A capital paulista foi palco de um significativo debate sobre o Projeto de Lei 27/2024, popularmente conhecido como PEC da Reparação, de autoria do deputado Damião Feliciano (União/PB). Uma audiência pública, realizada na área externa da Ocupação 9 de Julho, reuniu cerca de 200 participantes, em sua maioria representantes de instituições ligadas ao movimento negro, como a Coalizão Negra por Direitos e a Unegro. O encontro serviu para que parlamentares defensores da proposta de Emenda à Constituição pudessem atualizar o status do projeto e reforçar a importância de sua aprovação.

O Arcabouço da Proposta de Reparação Racial

Se aprovado, o PL 27/2024 visa instituir um novo capítulo na Constituição Federal, o Capítulo IX, dedicado à promoção da igualdade racial. Além disso, prevê a criação do Fundo Nacional de Reparação Econômica e de Promoção da Igualdade Racial (FNREPIR). O principal objetivo é fomentar a igualdade de oportunidades e promover a inclusão social para brasileiros pretos e pardos, combatendo as sequelas históricas e estruturais do racismo.

O FNREPIR será um pilar fundamental para a materialização dessas políticas, com uma composição inicial de R$ 20 bilhões do orçamento federal, desembolsados à razão de R$ 1 bilhão por ano.
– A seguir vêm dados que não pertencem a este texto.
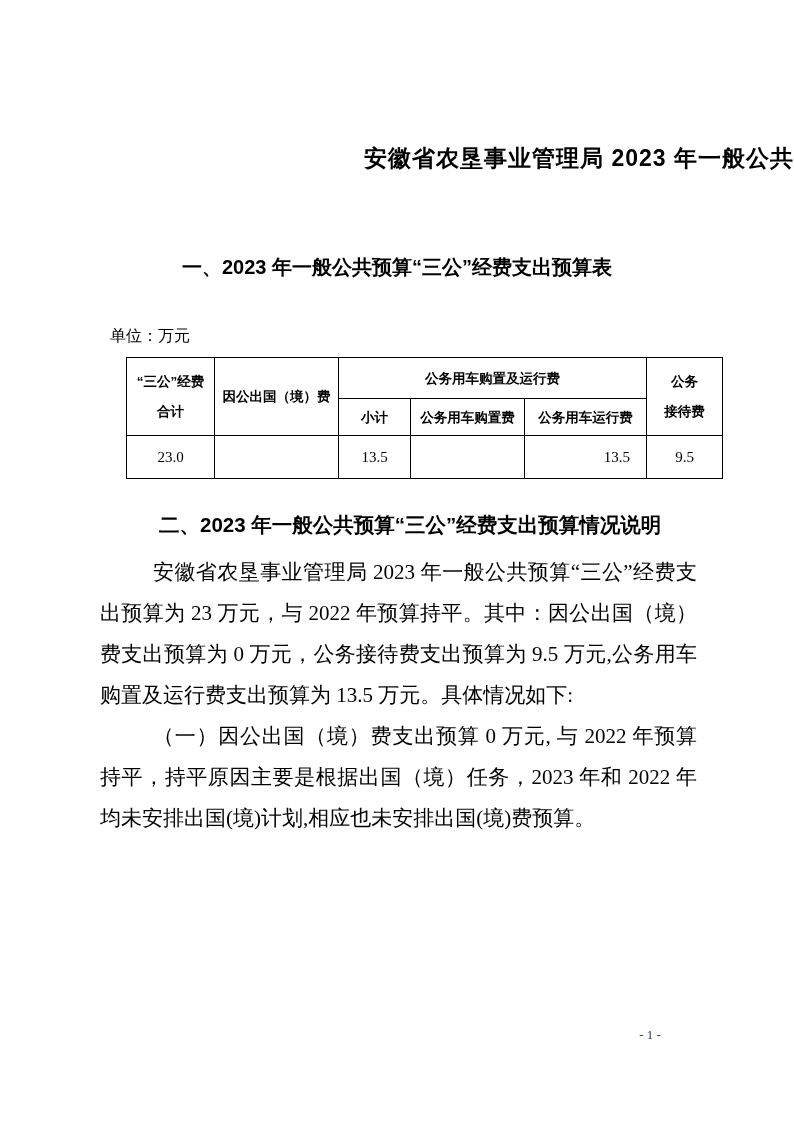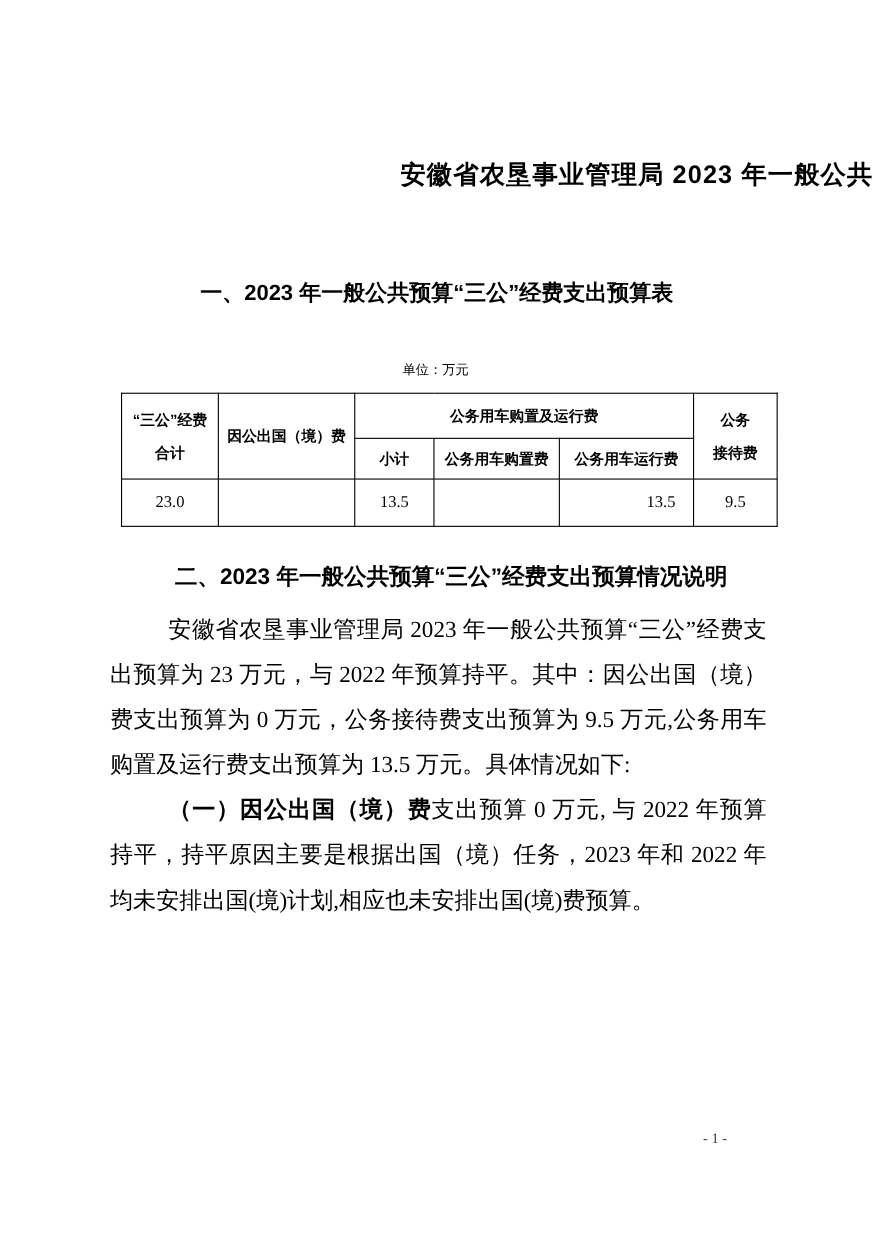"单位：万元" .unit-label { font-size: 12px -> 16px; text-align: center -> left }
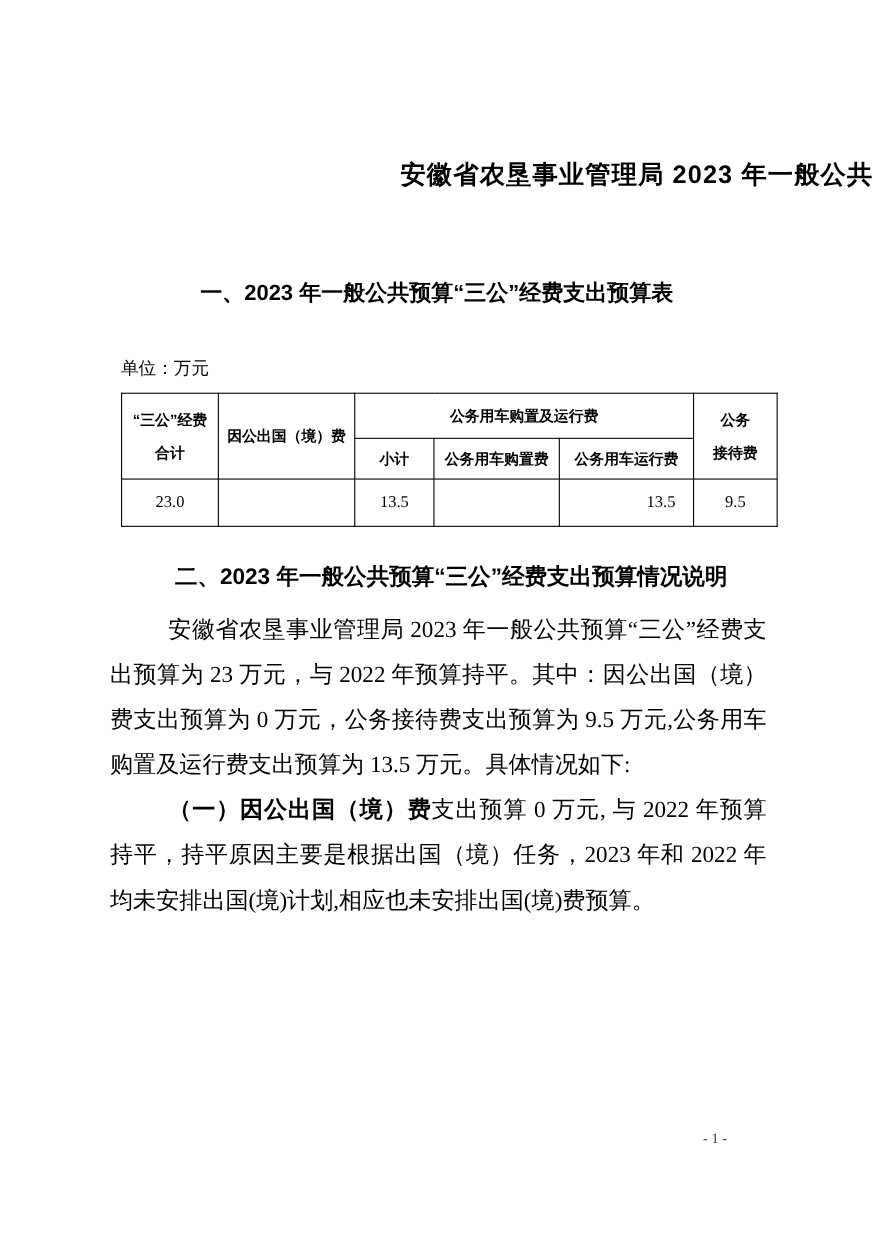"“三公”经费" table.budget-table { left: 110px -> 126px }
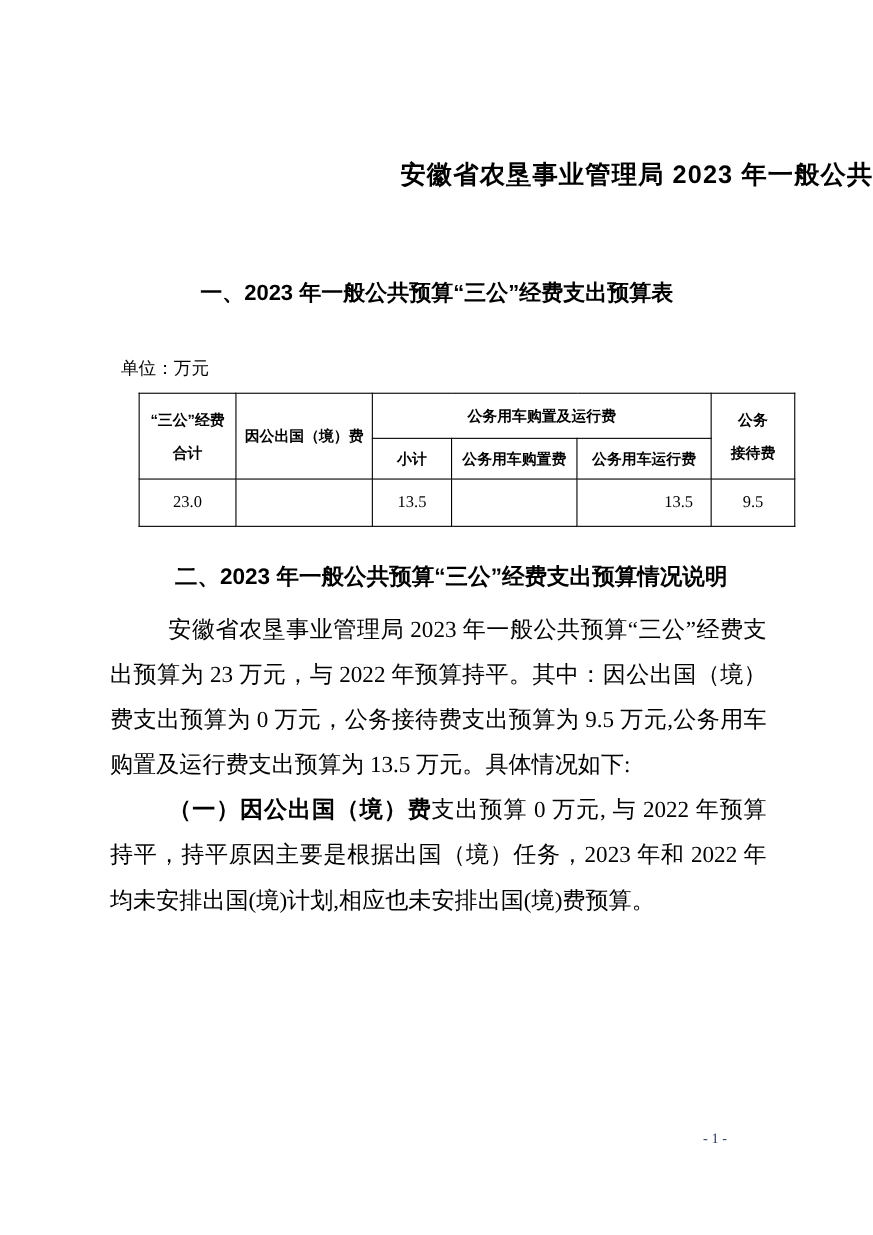"（一）因公出国（境）费" .bold-run { font-weight: bold -> normal }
Além da verba orçamentária, o fundo também será alimentado por indenizações de empresas que comprovem ter se beneficiado do período da escravidão. Professor José Vicente, reitor da Faculdade Zumbi dos Palmares e um dos presentes na discussão, destacou que esses recursos são essenciais para a operação de políticas públicas e privadas, visando aprimoramentos e transformações concretas, especialmente na garantia da vida e integridade física de jovens negros.

Mobilização e o Papel Ampliado da Sociedade Civil

Apesar da relevância da proposta, o professor José Vicente alertou sobre a necessidade de uma mobilização ampliada. Ele enfatizou que, com cerca de 100 a 120 deputados negros em um universo de 513 parlamentares, o número é insuficiente para a aprovação de uma medida de tal natureza. Por isso, a sensibilização de aliados e parceiros é crucial. Vicente ressaltou a importância das redes sociais como um espaço democrático para convocar a opinião pública a pressionar seus representantes pela aprovação do projeto.

A capacidade de operacionalizar as medidas propostas depende diretamente da disponibilidade de recursos econômicos. O FNREPIR, nesse contexto, surge como uma ferramenta potente para fortalecer as instituições que já desenvolvem políticas de igualdade e para assegurar que continuem construindo uma opinião pública robusta, reunindo pessoas e dando voz ao ponto de vista de quem historicamente foi marginalizado. O fundo busca não apenas reparar o passado, mas construir um futuro com maior equidade.

O Caminho Legislativo e a Busca por Consenso

O PL da Reparação avança no Congresso, com previsão de votação em maio, após sinalização do deputado Hugo Motta, presidente da Câmara, no colégio de líderes. Por se tratar de uma Proposta de Emenda à Constituição (PEC), sua aprovação exige um rito legislativo mais rigoroso: serão necessários os votos de dois terços dos parlamentares, em dois turnos, tanto na Câmara dos Deputados quanto no Senado Federal. Apesar do desafio numérico, os parlamentares presentes na audiência demonstraram confiança na aprovação da matéria.

O relator da proposta, deputado Orlando Silva (PC do B/SP), reforçou que a luta contra o racismo não deve ser vista como uma causa exclusiva de pessoas negras ou de um espectro político específico. "Essa luta é da sociedade brasileira", afirmou. Ele salientou que a superação do racismo estrutural no Brasil é uma questão de dignidade humana, que transcende divisões partidárias e exige o engajamento de todos que defendem a igualdade e a justiça social.

Da Proposta à Implementação: Visando o Impacto Ampliado

Após a aprovação no Congresso Nacional, o projeto será encaminhado à Presidência da República para sanção, transformando-se oficialmente em lei. A partir daí, serão constituídas suas estruturas de funcionamento, incluindo o conselho responsável pela gestão do Fundo Nacional de Reparação Econômica e de Promoção da Igualdade Racial (FNREPIR).

O deputado Orlando Silva complementou que, embora o Brasil já possua "boas políticas públicas de promoção da igualdade", muitas delas sofrem de "baixo impacto" devido à escassez de recursos. Com o FNREPIR, a expectativa é "ampliar o alcance dessas políticas de promoção da igualdade racial", garantindo que os esforços em prol da justiça social se traduzam em transformações significativas e duradouras para a população negra e parda em todo o país.